I medicate for ADHD as well. Hey, whatever gets me through tomorrow. 

But honestly, I'd rather live in a world where we have little "recess' breaks all day. I know I've kind of tailored my adult life that way. But I still have to get my daughter to school by 8 am.


----------



## Ungweliante (Feb 26, 2009)

We have become a society of speed-addicts, in a society addicted to speed... :happy:


----------



## murderegina (Jan 7, 2010)

Let's see..over the years I've racked up PTSD, manic depression, depersonalization disorder, ADD...


I don't think any of this is true, however. I'm just me! And being me means embodying a moody, drifty person.


----------



## MagicFlapJacks (Jan 28, 2010)

I was diagnosed as bipolar back in high school. And I think there was a bit of OCD thrown in there. Then I got to college and stopped taking my pills because I was thinking "Hmm... Maybe that was just high school being hellish." So I stopped, saw my psychiatrist a couple more times just so he could make sure I was good, and I am.

So while I may still be bipolar on the books, I dunno if I ever really was. I think it was a combination of being in high school, dealing with my sexuality, and having a mom whose personality kinda clashes with mine.


----------



## Moya (May 22, 2012)

ADD-inattentive
GAD (misdiagnosed OCD)
OCD
Specific phobia - Emetophobia


----------



## BlackDog (Jan 6, 2012)

Ptsd.


----------



## GundamChao (Jun 17, 2014)

I was diagnosed with Post-Traumatic Stress Disorder.

However, as is probably evident, I have recovered after some years and much growth. I'm better than ever now, some occasional anxiety aside.


----------



## C. C. Scott (Jun 9, 2014)

Generalized Anxiety Disorder, Major Depressive Disorder, possible Bipolar II. These diagnosis came after time spent in an institution following a drug induced psychotic break. Haven't had any follow up session with a psychiatrist, but have gone to therapy. My anxiety is moderately prevalent, and my depression has broke for quite a while. It'll probably come back, hopefully not as rough next time. As for possible bipolar II, I can identify when I'm going through periods of hypo-mania, and I love it.

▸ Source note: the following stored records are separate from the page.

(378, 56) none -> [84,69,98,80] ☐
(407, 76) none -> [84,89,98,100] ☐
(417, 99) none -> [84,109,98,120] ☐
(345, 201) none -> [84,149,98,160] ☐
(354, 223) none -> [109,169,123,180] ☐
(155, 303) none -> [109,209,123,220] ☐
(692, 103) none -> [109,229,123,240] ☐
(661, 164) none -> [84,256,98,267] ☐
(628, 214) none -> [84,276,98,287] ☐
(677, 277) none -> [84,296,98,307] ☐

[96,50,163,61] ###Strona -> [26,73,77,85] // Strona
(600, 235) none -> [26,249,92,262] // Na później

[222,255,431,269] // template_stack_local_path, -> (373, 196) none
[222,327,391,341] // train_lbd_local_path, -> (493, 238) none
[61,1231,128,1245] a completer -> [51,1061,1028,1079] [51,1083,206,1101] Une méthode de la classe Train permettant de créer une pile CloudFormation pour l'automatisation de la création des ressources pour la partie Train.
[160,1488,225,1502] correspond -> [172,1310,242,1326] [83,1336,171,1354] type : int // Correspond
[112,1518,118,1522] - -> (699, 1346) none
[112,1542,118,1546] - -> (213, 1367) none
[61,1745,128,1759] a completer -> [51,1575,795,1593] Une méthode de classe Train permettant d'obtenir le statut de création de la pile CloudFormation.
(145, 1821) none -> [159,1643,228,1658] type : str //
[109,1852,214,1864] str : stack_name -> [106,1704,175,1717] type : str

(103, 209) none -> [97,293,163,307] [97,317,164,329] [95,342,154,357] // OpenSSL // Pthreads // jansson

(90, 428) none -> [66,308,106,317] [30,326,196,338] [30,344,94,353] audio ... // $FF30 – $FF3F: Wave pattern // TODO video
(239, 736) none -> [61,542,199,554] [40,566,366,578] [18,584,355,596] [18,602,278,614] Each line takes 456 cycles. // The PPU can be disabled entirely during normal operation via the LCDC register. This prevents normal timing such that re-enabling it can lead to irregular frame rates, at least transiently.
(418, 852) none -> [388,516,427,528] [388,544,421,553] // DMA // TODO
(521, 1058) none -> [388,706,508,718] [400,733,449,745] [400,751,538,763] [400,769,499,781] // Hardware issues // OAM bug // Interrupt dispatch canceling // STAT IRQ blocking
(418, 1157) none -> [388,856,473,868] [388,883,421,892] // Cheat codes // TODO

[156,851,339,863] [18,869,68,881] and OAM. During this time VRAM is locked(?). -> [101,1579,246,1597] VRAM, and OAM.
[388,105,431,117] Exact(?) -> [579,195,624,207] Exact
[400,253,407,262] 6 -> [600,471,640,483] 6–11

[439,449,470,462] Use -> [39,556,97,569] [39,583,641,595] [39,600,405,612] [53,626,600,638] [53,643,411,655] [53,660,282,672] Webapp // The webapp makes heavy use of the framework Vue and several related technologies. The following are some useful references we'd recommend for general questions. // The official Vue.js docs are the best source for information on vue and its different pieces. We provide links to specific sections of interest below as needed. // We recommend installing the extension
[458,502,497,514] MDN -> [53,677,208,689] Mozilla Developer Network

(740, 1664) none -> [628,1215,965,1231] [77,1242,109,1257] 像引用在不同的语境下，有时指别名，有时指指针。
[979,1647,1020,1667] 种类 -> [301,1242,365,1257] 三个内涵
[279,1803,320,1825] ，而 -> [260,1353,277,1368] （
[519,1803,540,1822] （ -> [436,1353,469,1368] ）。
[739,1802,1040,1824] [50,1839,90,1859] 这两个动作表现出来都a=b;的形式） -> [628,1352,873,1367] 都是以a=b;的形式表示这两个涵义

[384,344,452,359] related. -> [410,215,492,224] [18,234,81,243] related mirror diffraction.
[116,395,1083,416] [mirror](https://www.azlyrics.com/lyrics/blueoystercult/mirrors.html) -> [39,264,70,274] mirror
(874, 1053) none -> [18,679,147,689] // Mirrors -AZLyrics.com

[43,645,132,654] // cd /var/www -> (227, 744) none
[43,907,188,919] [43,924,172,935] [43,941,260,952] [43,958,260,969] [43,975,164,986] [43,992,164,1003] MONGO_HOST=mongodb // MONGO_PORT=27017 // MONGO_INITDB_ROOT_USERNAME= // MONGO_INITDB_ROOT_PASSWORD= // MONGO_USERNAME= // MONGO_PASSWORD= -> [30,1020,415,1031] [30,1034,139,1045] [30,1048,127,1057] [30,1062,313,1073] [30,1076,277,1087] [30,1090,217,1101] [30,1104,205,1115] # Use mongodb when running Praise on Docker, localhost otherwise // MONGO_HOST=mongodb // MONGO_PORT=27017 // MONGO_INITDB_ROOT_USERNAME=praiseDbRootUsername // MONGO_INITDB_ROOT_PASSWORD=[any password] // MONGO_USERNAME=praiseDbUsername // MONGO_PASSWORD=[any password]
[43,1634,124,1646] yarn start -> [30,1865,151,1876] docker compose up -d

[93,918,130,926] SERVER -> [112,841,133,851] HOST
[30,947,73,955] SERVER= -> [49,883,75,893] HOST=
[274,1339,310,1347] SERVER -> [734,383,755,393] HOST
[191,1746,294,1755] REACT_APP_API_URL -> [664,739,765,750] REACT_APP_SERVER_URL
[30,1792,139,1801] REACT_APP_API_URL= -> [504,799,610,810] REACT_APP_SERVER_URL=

Took Lexapro as an anti-depressant for a few months. It was alright, I think SSRI's helped me more then MAOI. Could be because I experienced Serotonin Syndrome after abusing DXM for a period of my life. That could've caused me to deplete the serotonin in my brain. I was sluggish those days... And dull. 

Also took Trazadone, for insomnia although it can also be used as an anti-anxiety drug. I hated that one, wouldn't make me sleepy as much as would cut out my vision and hearing so I _had_ to go to sleep.


----------



## Permeate (May 27, 2012)

C. C. Scott said:


> Generalized Anxiety Disorder, Major Depressive Disorder, possible Bipolar II. These diagnosis came after time spent in an institution following a drug induced psychotic break. Haven't had any follow up session with a psychiatrist, but have gone to therapy. My anxiety is moderately prevalent, and my depression has broke for quite a while. It'll probably come back, hopefully not as rough next time. As for possible bipolar II, I can identify when I'm going through periods of hypo-mania, and I love it.
> 
> Took Lexapro as an anti-depressant for a few months. It was alright, I think SSRI's helped me more then MAOI. Could be because I experienced Serotonin Syndrome after abusing DXM for a period of my life. That could've caused me to deplete the serotonin in my brain. I was sluggish those days... And dull.
> 
> Also took Trazadone, for insomnia although it can also be used as an anti-anxiety drug. I hated that one, wouldn't make me sleepy as much as would cut out my vision and hearing so I _had_ to go to sleep.


Yeah fuck trazodone


----------



## kdm1984 (Jul 8, 2009)

OCD. Considered a mild case by professionals back when I was a teen. Briefly medicated.

Others have speculated Asperger Syndrome, but this is not quite universally agreed upon, and it's very difficult to find people specializing in that where I live, much less female cases, so I don't have a true diagnosis of this, in the clinical sense.


----------



## 66393 (Oct 17, 2013)

Pure O OCD & GAD. Just waking up used to be like entering hell because torturous thoughts barraged me nonstop. I rarely had a moment of freedom from these and got shitty grades in school....I made a lifestyle change right before I was about done with life. My OCD now rarely comes up, and if does, I know how to handle it. I never took any medication because I don't like taking meds that alter your brain; I don't disdain anyone who uses medication, it's simply not in my nature.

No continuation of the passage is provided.